Red Hat OpenShift Platform Delivery as Code

Sparta was created to solve the problem of delivering the Red Hat OpenShift Container Platform, (based on Kubernetes) along with an extensible middleware and application portfolio, within restricted deployment environments (e.g. behind an air gap).

The delivery design centers around the Koffer and Konductor automation runtime containers as pluggable artifact collection and Infrastructure as Code (IaC) delivery engines, which orchestrates the CloudCtl deployment services pod to augment cloud native features.

What is CodeSparta?

In the simplest terms, CodeSparta is a target agnostic, additive, (Kubernetes) private cloud Trusted Platform Delivery ToolKit. Sparta codifies & automates “prerequisites” with an emphasis on extensibility, repeatability, and developer ease of use.

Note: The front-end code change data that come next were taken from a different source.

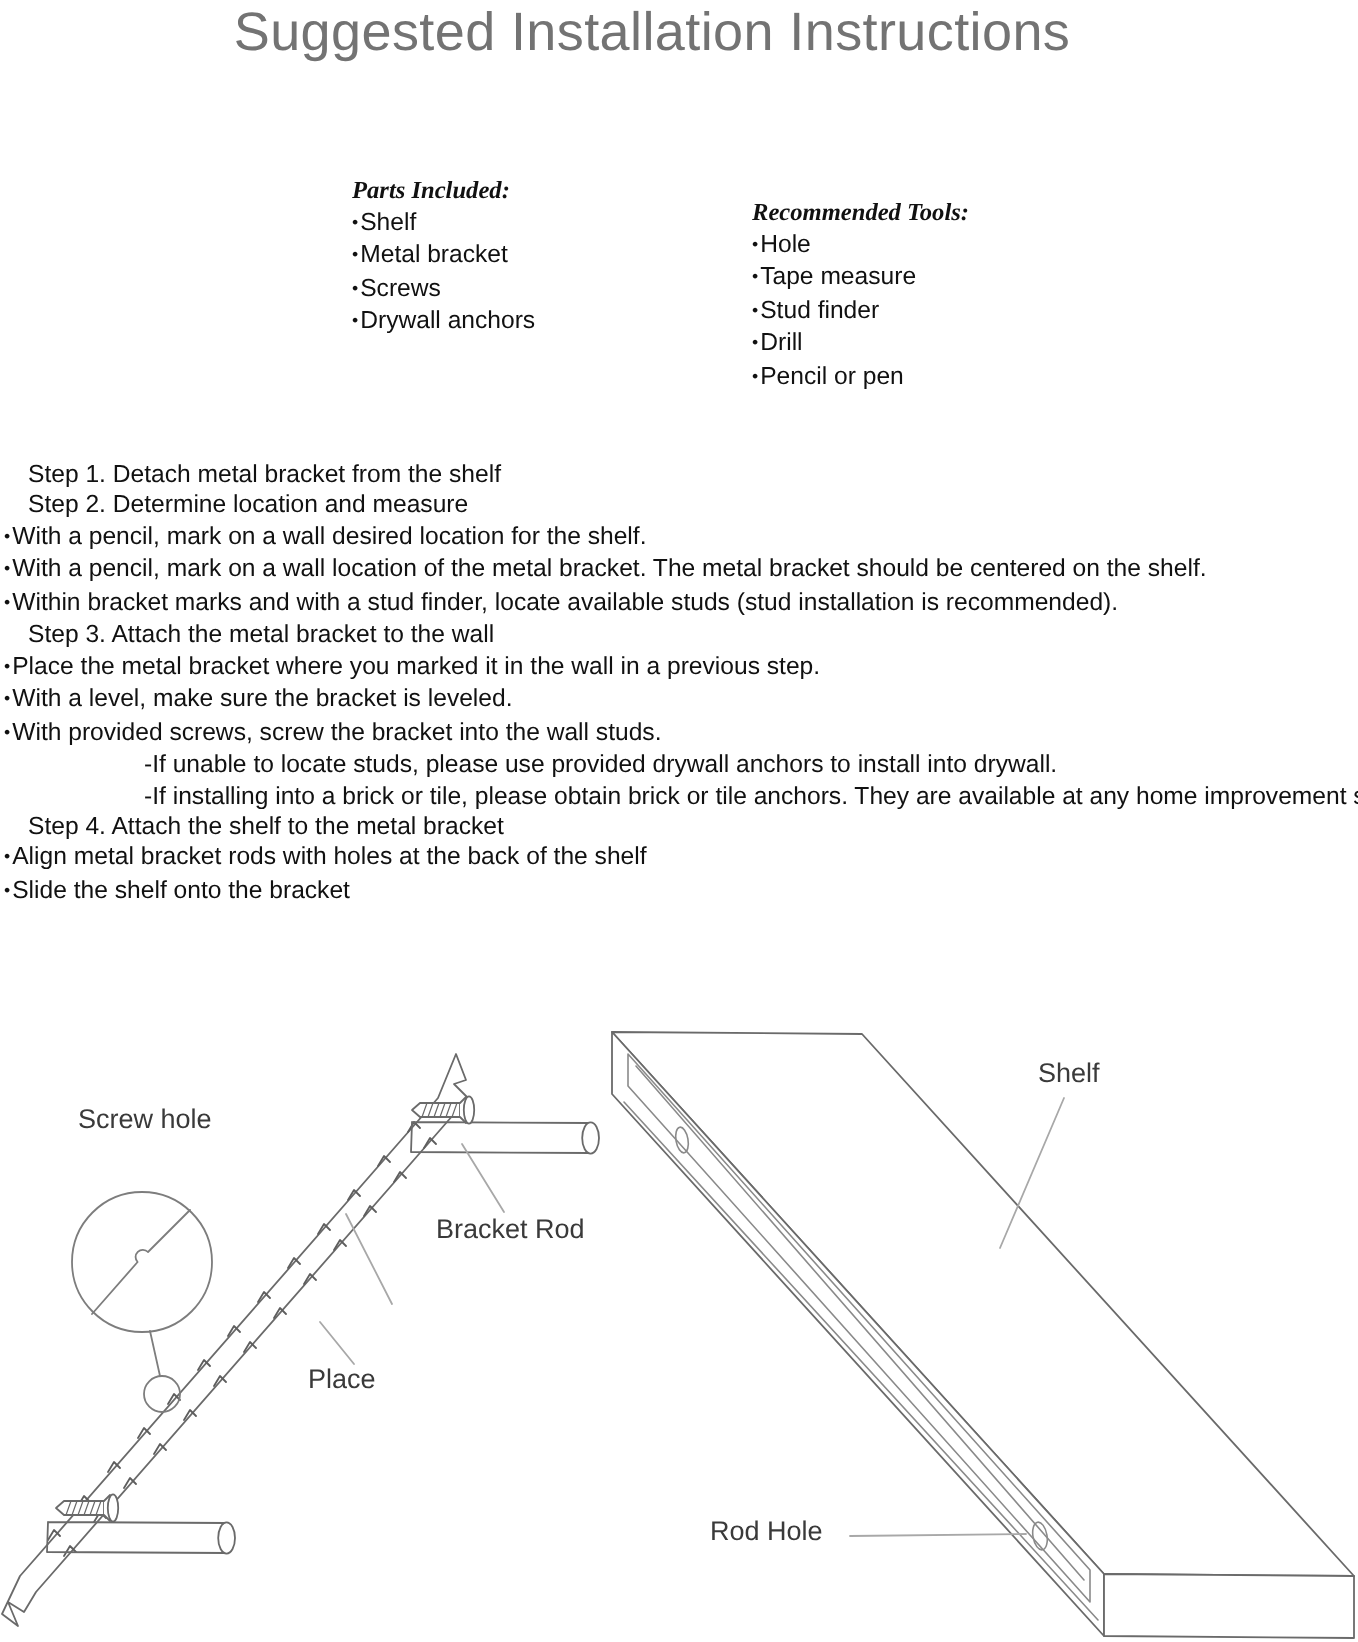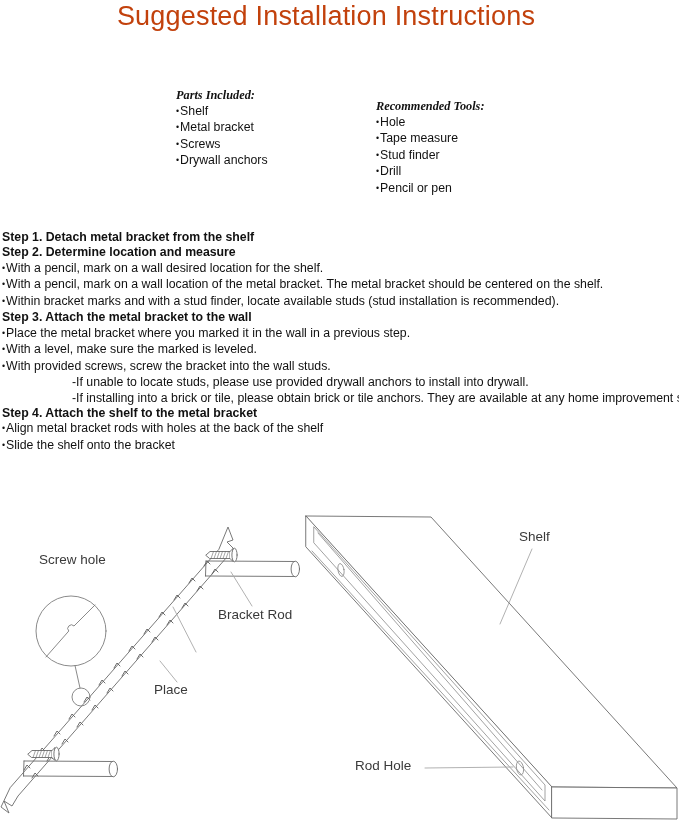"Suggested Installation Instructions" .title { color: #c2410c -> #737373 }
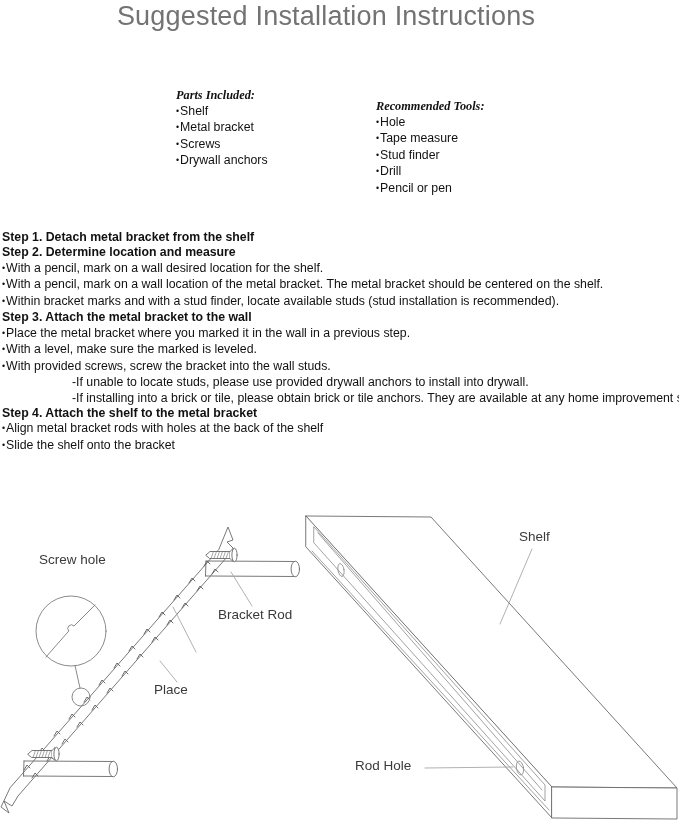"Step 1. Detach metal bracket" .step-h { font-weight: bold -> normal; margin-left: none -> 12px }
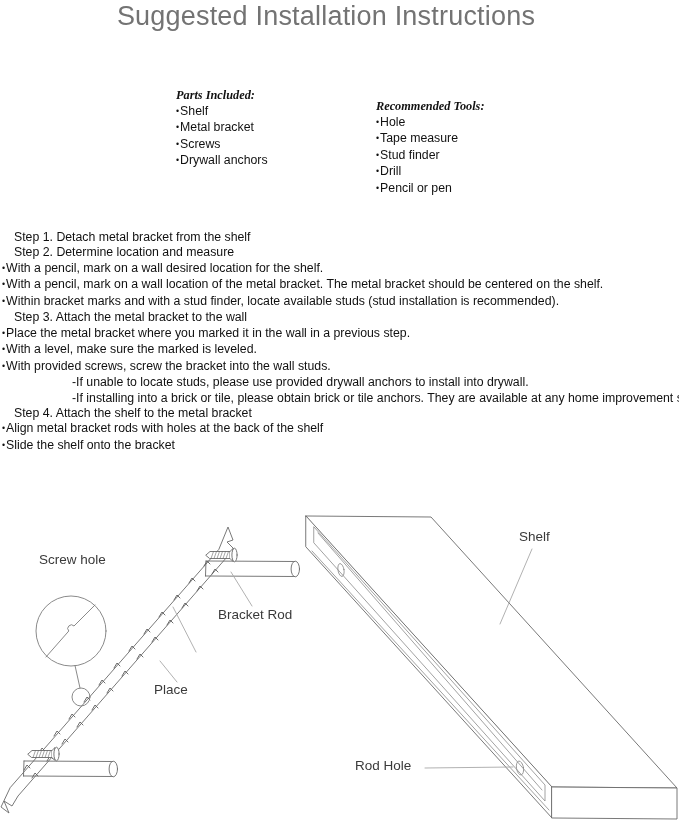"With a level, make sure" div.bullet { text: marked -> bracket }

What problem does it solve?

The first generation CodeSparta was created to solve the complexity of delivering the Red Hat OpenShift Kubernetes Platform, along with middleware, and an application portfolio, within restricted deployment environments which may incur privilege restrictions & require building on pre-existing infrastructure. Sparta adapts to these requirements in highly complex target environments (e.g. behind an airgap) in a declarative, auditable, airgap capable, and automated fashion. Sparta continues to mature to meet a growing demand for it’s reliability & flexibility in enabling new and changing environments.

How does this magic work?

The delivery design centers around the Koffer and Konductor automation runtime engines as pluggable artifact collection and Infrastructure as Code (IaC) delivery engines. Additionally the CloudCtl “Lifecycle Deployment Services” pod augments cloud native features and or provides deployment time prerequisite services during IaC run cycles.

What are the different components that make up CodeSparta?

Koffer, Konductor, CloudCtl, and Jinx, are the heart of CodeSparta’s reliability & extensibility framework.

What is Koffer?

Koffer Engine is a containerized automation runtime for raking in various artifacts required to deploy Red Hat OpenShift Infrastructure, Middleware, and Applications into restricted and or air-gapped environments. Koffer is an intelligence void IaC runtime engine designed to execute purpose built external artifact “collector” plugins written in ansible, python, golang, bash, or combinations thereof.

What is Konductor?

Konductor is a human friendly RedHat UBI8 based Infrastructure As Code (IaC) development & deployment runtime which includes multiple cloud provider tools & devops deployment utilities. Included is a developer workspace for DevOps dependency & control as well as support for a unified local or remote config yaml for zero touch Koffer & Konductor orchestrated dynamic pluggable IaC driven platform delivery. It is a core component in creating the CloudCtl containerized services pod, and is intended for use in both typical & restricted or airgap network environments.

What is CloudCtl?

CloudCtl is a short lived “Lifecycle Services Pod” delivery framework designed to meet the needs of zero pre-existing infrastructure deployment or augment cloud native features for “bring your own service” scenarios. It provides a dynamic container based infrastructure service as code standard for consistent and reliable deployment, lifecycle, and outage rescue + postmortem operations tasks. It is designed to spawn from rudimentary Konductor plugin automation and is capable of dynamically hosting additional containerized services as needed. CloudCtl pod is fully capable of meeting any and all service delivery needs to deliver a cold datacenter “first heart beat” deployment with no prerequisites other than Podman installed on a single supported linux host and the minimum viable Koffer artifact bundles.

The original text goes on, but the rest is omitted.